▸ WHAT IS EXPECTED: Reproduce every line in the material below that holds "there".

*** Opening INPUT DATA ***

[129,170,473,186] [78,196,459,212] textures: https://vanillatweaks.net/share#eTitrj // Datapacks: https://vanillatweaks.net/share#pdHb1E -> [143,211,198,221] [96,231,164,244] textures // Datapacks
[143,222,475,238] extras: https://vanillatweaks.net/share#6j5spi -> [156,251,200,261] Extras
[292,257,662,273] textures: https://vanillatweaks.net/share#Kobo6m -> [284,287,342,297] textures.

*** Closing INPUT DATA ***
*** Opening INPUT DATA ***

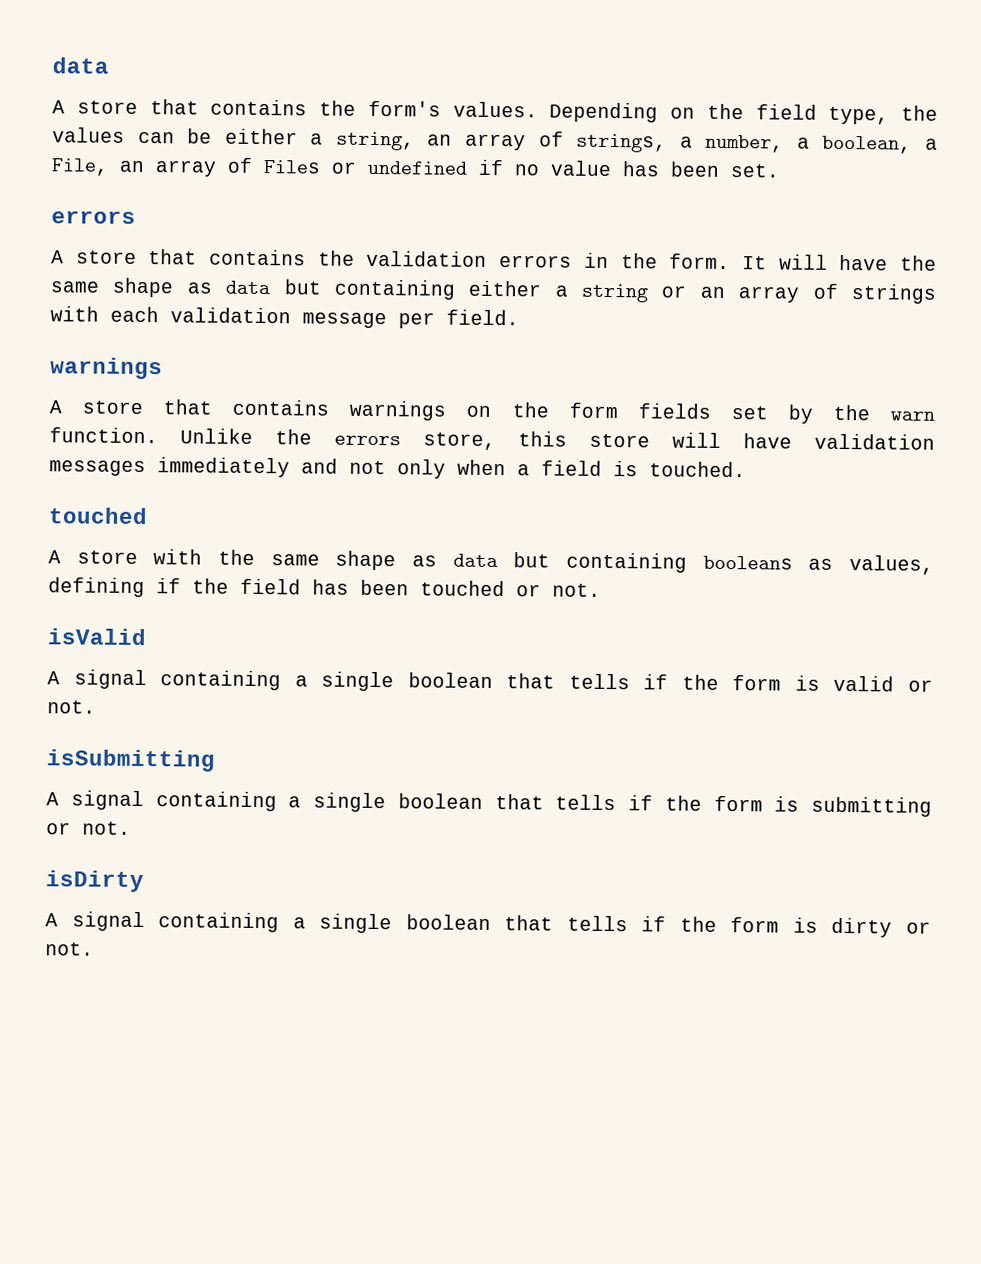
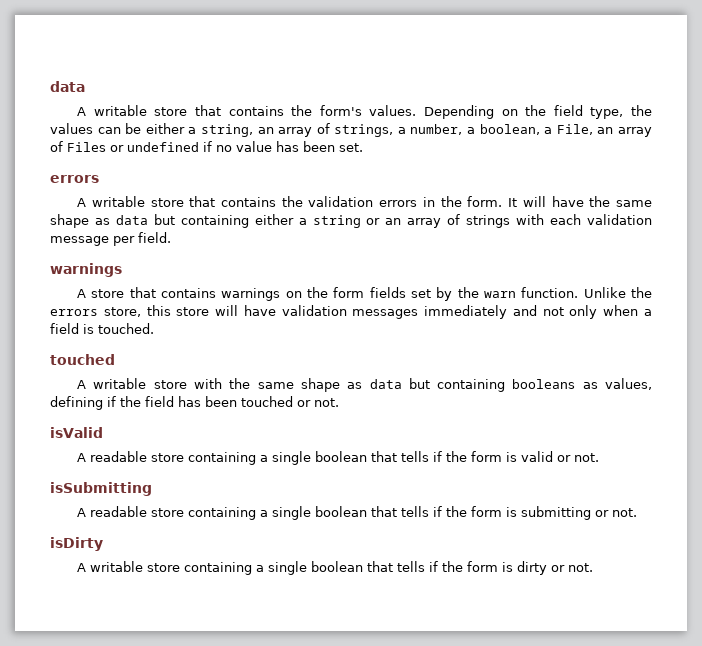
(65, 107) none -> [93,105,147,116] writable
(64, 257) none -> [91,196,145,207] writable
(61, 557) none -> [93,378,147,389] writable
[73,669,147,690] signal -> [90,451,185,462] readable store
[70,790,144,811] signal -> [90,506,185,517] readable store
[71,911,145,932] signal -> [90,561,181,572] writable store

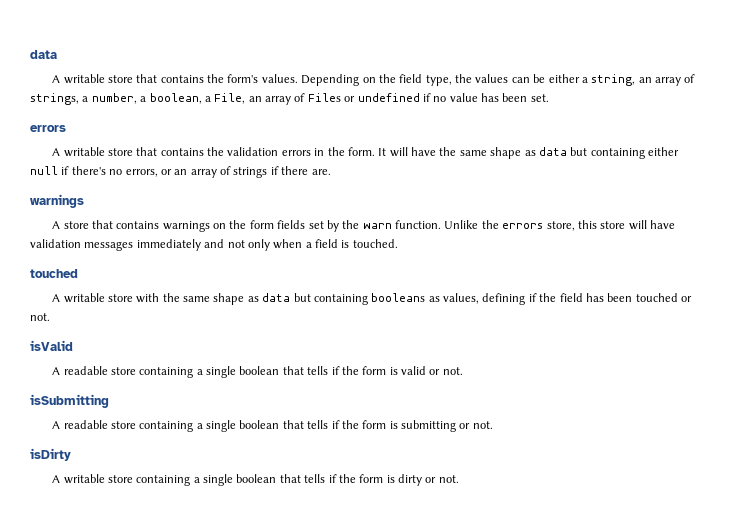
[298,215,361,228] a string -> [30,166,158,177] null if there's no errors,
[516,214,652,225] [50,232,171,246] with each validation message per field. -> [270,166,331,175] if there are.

*** Closing INPUT DATA ***
*** Opening INPUT DATA ***

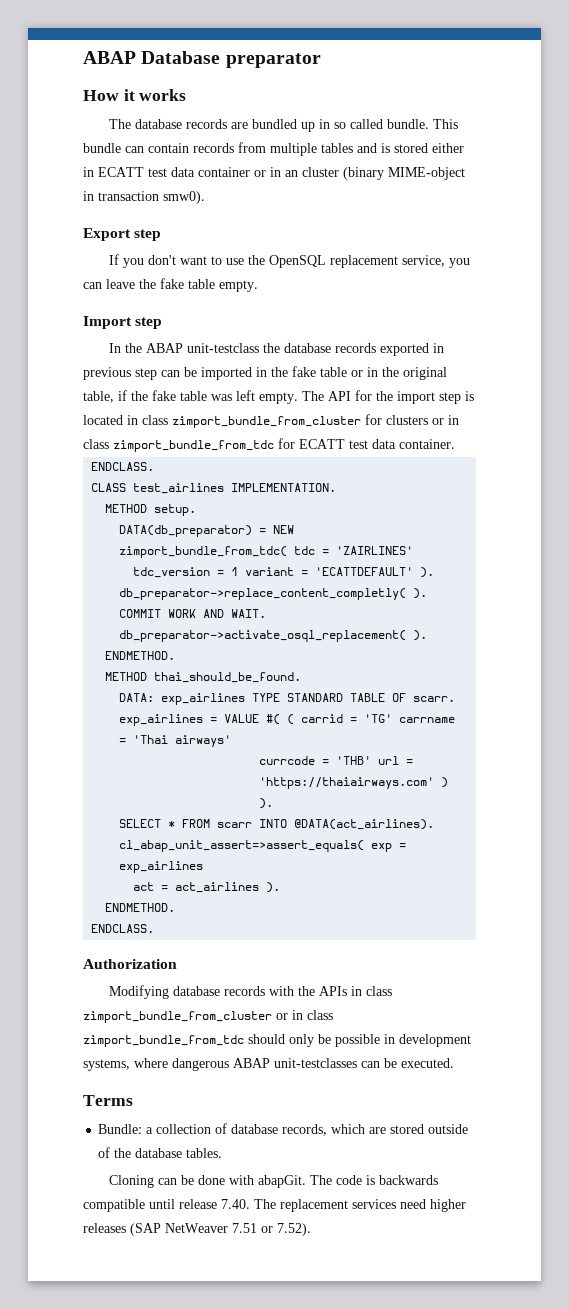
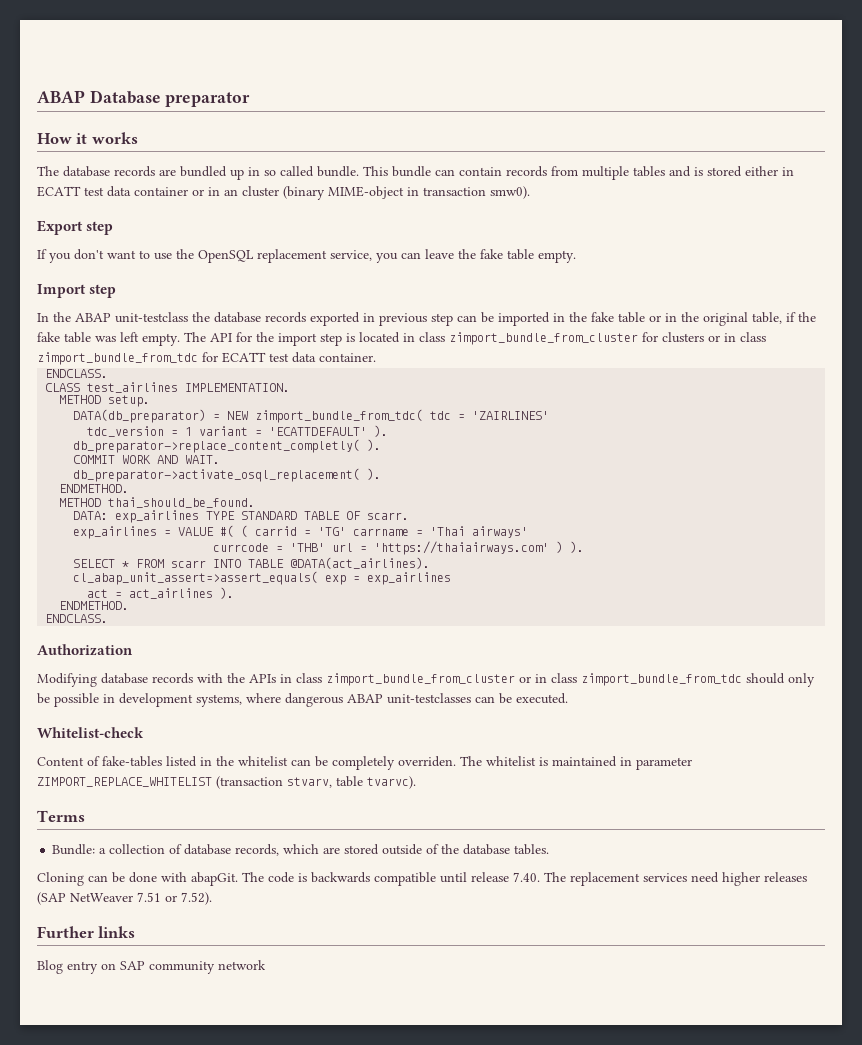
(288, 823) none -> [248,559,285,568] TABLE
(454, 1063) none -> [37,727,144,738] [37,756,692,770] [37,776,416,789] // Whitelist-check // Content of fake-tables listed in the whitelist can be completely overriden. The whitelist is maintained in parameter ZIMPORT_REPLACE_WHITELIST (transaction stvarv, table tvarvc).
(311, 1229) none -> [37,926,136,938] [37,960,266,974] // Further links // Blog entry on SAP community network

*** Closing INPUT DATA ***

▸ RESULT OF THE EXERCISE:
[298,215,361,228] a string -> [30,166,158,177] null if there's no errors,
[516,214,652,225] [50,232,171,246] with each validation message per field. -> [270,166,331,175] if there are.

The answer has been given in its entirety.